[User interface change data]
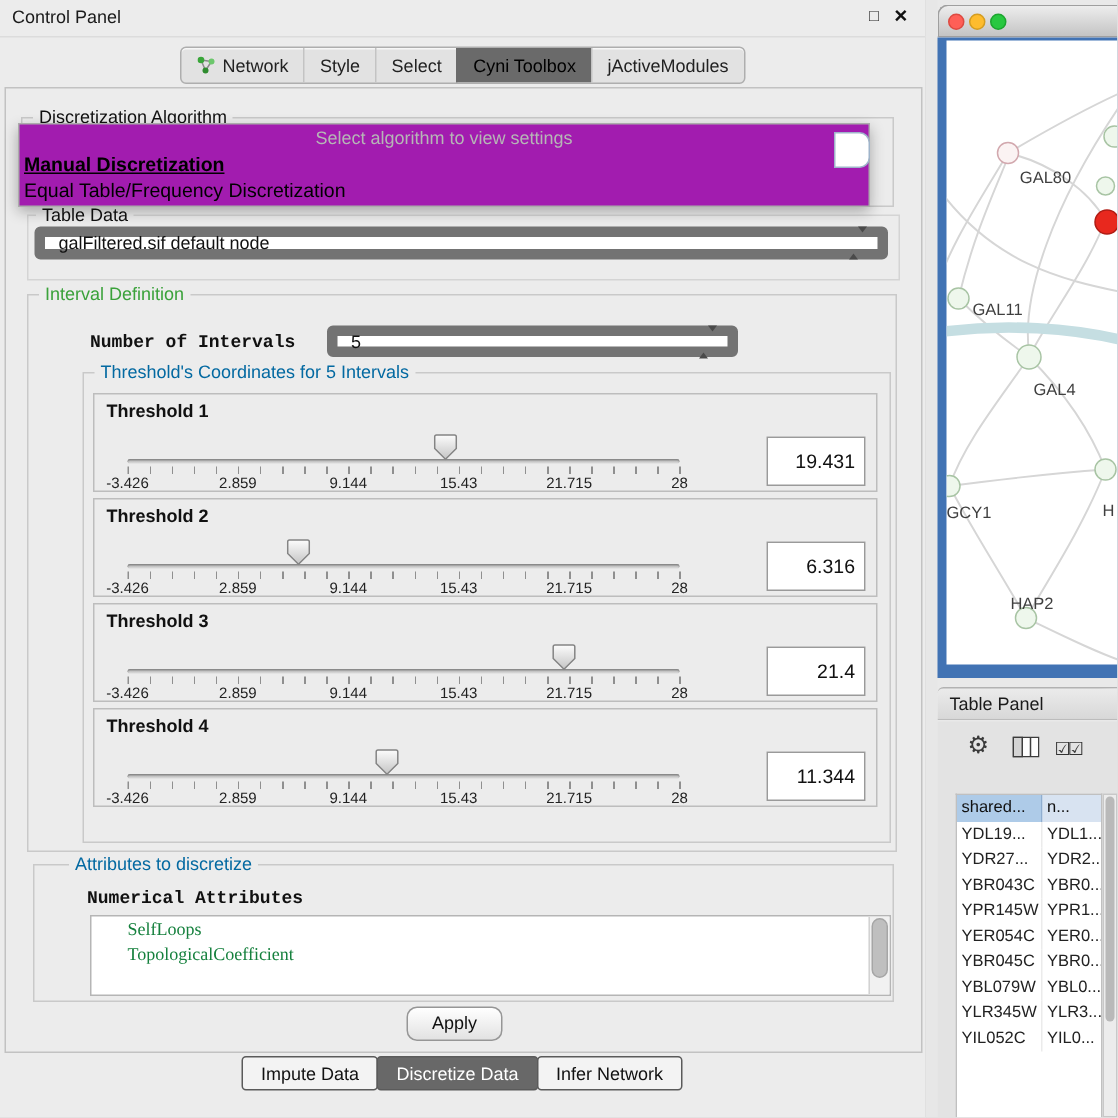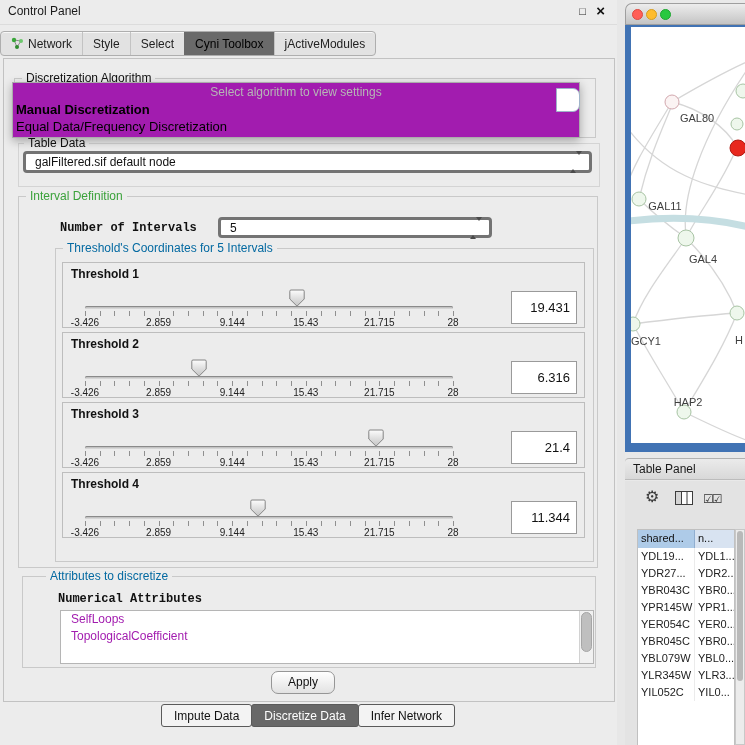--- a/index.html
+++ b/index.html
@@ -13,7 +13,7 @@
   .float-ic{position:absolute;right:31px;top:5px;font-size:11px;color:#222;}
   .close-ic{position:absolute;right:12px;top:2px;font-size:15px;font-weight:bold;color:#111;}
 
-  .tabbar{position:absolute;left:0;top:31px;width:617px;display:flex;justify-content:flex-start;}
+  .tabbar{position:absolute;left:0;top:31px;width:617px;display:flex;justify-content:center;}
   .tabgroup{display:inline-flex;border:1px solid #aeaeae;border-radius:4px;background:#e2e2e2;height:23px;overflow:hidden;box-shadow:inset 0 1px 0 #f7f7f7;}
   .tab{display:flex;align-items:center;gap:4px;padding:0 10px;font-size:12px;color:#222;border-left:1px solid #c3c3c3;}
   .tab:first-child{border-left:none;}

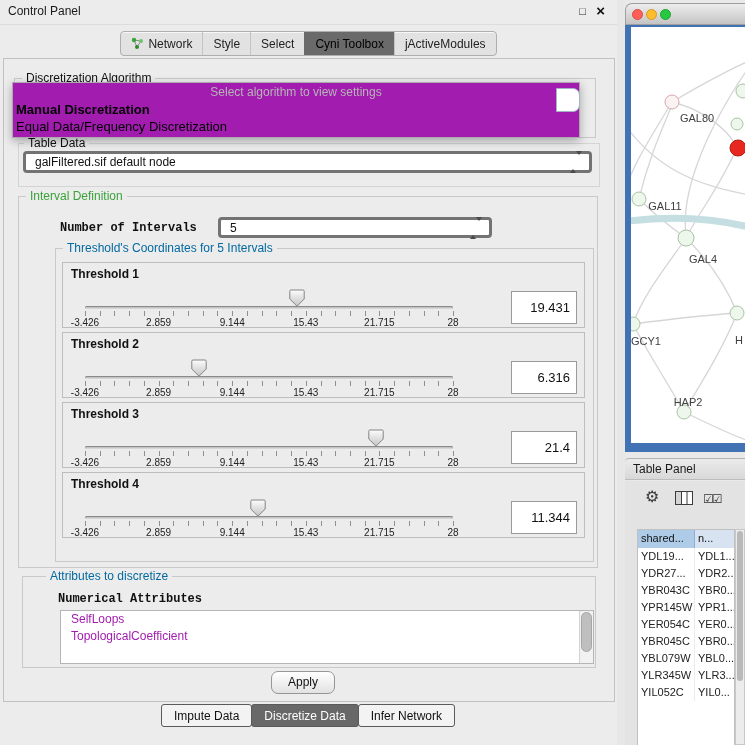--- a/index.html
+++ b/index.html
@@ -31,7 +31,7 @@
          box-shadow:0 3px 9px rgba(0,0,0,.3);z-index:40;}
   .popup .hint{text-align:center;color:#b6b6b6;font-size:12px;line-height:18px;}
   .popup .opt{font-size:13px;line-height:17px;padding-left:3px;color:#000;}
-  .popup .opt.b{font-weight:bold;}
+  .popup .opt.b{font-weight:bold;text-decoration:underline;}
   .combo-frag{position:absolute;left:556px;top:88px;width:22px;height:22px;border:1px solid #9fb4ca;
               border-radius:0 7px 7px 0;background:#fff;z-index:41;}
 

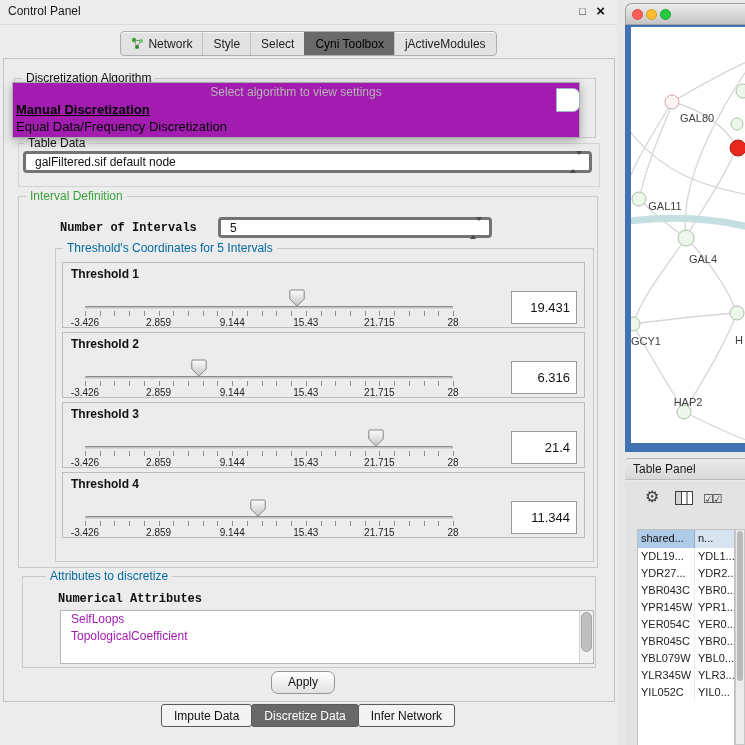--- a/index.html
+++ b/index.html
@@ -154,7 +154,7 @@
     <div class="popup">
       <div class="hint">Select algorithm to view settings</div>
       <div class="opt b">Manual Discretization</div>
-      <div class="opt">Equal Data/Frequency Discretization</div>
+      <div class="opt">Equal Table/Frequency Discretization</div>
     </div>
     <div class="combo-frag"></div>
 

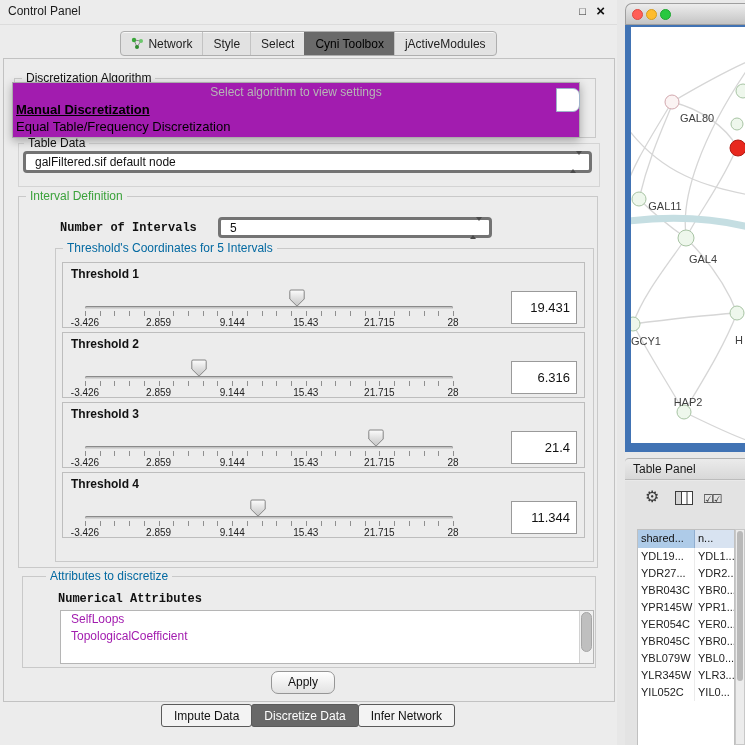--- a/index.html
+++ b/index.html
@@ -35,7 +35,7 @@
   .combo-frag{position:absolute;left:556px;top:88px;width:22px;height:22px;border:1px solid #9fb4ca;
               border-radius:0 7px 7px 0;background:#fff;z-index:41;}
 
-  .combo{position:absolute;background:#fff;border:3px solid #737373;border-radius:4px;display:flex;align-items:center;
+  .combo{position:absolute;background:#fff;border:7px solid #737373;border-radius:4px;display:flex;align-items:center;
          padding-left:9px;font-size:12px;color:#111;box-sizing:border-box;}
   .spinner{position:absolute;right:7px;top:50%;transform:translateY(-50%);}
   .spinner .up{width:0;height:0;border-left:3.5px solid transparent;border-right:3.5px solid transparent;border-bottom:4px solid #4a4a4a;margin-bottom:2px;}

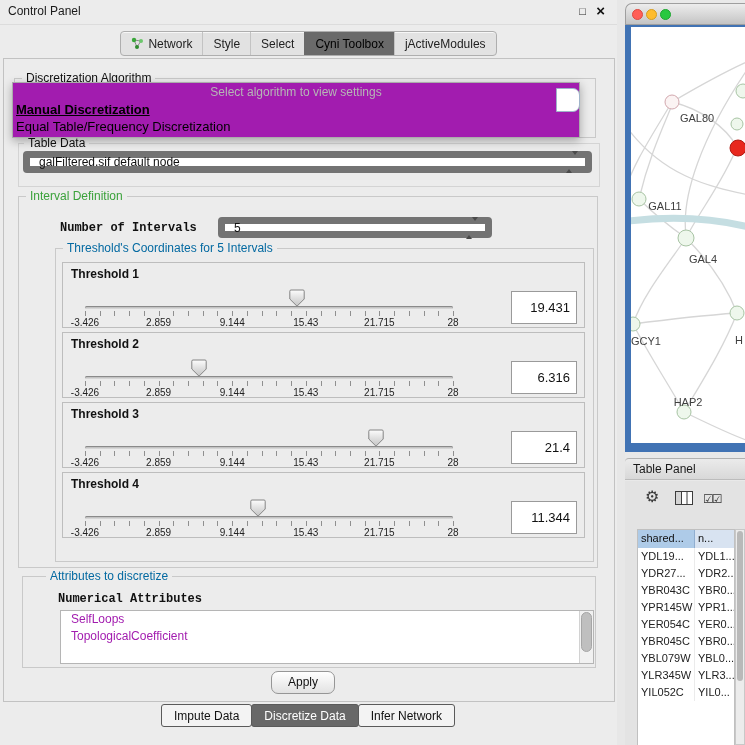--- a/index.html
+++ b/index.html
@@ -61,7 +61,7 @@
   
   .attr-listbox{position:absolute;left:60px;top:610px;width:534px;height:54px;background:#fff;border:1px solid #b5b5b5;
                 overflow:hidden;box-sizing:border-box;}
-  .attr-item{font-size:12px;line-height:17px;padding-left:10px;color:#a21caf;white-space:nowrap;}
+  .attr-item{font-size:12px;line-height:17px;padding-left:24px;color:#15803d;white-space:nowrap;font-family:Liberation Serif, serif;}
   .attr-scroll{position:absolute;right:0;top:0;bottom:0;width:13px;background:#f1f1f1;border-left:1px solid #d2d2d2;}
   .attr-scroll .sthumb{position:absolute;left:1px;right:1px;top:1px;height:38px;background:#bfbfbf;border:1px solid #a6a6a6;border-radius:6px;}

* **Work request**: Write out every line above again exactly, with the pictures left out.

* **Written response**:
--- a/index.html
+++ b/index.html
@@ -13,7 +13,7 @@
   .float-ic{position:absolute;right:31px;top:5px;font-size:11px;color:#222;}
   .close-ic{position:absolute;right:12px;top:2px;font-size:15px;font-weight:bold;color:#111;}
 
-  .tabbar{position:absolute;left:0;top:31px;width:617px;display:flex;justify-content:flex-start;}
+  .tabbar{position:absolute;left:0;top:31px;width:617px;display:flex;justify-content:center;}
   .tabgroup{display:inline-flex;border:1px solid #aeaeae;border-radius:4px;background:#e2e2e2;height:23px;overflow:hidden;box-shadow:inset 0 1px 0 #f7f7f7;}
   .tab{display:flex;align-items:center;gap:4px;padding:0 10px;font-size:12px;color:#222;border-left:1px solid #c3c3c3;}
   .tab:first-child{border-left:none;}

--- a/index.html
+++ b/index.html
@@ -31,7 +31,7 @@
          box-shadow:0 3px 9px rgba(0,0,0,.3);z-index:40;}
   .popup .hint{text-align:center;color:#b6b6b6;font-size:12px;line-height:18px;}
   .popup .opt{font-size:13px;line-height:17px;padding-left:3px;color:#000;}
-  .popup .opt.b{font-weight:bold;}
+  .popup .opt.b{font-weight:bold;text-decoration:underline;}
   .combo-frag{position:absolute;left:556px;top:88px;width:22px;height:22px;border:1px solid #9fb4ca;
               border-radius:0 7px 7px 0;background:#fff;z-index:41;}
 

--- a/index.html
+++ b/index.html
@@ -154,7 +154,7 @@
     <div class="popup">
       <div class="hint">Select algorithm to view settings</div>
       <div class="opt b">Manual Discretization</div>
-      <div class="opt">Equal Data/Frequency Discretization</div>
+      <div class="opt">Equal Table/Frequency Discretization</div>
     </div>
     <div class="combo-frag"></div>
 

--- a/index.html
+++ b/index.html
@@ -35,7 +35,7 @@
   .combo-frag{position:absolute;left:556px;top:88px;width:22px;height:22px;border:1px solid #9fb4ca;
               border-radius:0 7px 7px 0;background:#fff;z-index:41;}
 
-  .combo{position:absolute;background:#fff;border:3px solid #737373;border-radius:4px;display:flex;align-items:center;
+  .combo{position:absolute;background:#fff;border:7px solid #737373;border-radius:4px;display:flex;align-items:center;
          padding-left:9px;font-size:12px;color:#111;box-sizing:border-box;}
   .spinner{position:absolute;right:7px;top:50%;transform:translateY(-50%);}
   .spinner .up{width:0;height:0;border-left:3.5px solid transparent;border-right:3.5px solid transparent;border-bottom:4px solid #4a4a4a;margin-bottom:2px;}

--- a/index.html
+++ b/index.html
@@ -61,7 +61,7 @@
   
   .attr-listbox{position:absolute;left:60px;top:610px;width:534px;height:54px;background:#fff;border:1px solid #b5b5b5;
                 overflow:hidden;box-sizing:border-box;}
-  .attr-item{font-size:12px;line-height:17px;padding-left:10px;color:#a21caf;white-space:nowrap;}
+  .attr-item{font-size:12px;line-height:17px;padding-left:24px;color:#15803d;white-space:nowrap;font-family:Liberation Serif, serif;}
   .attr-scroll{position:absolute;right:0;top:0;bottom:0;width:13px;background:#f1f1f1;border-left:1px solid #d2d2d2;}
   .attr-scroll .sthumb{position:absolute;left:1px;right:1px;top:1px;height:38px;background:#bfbfbf;border:1px solid #a6a6a6;border-radius:6px;}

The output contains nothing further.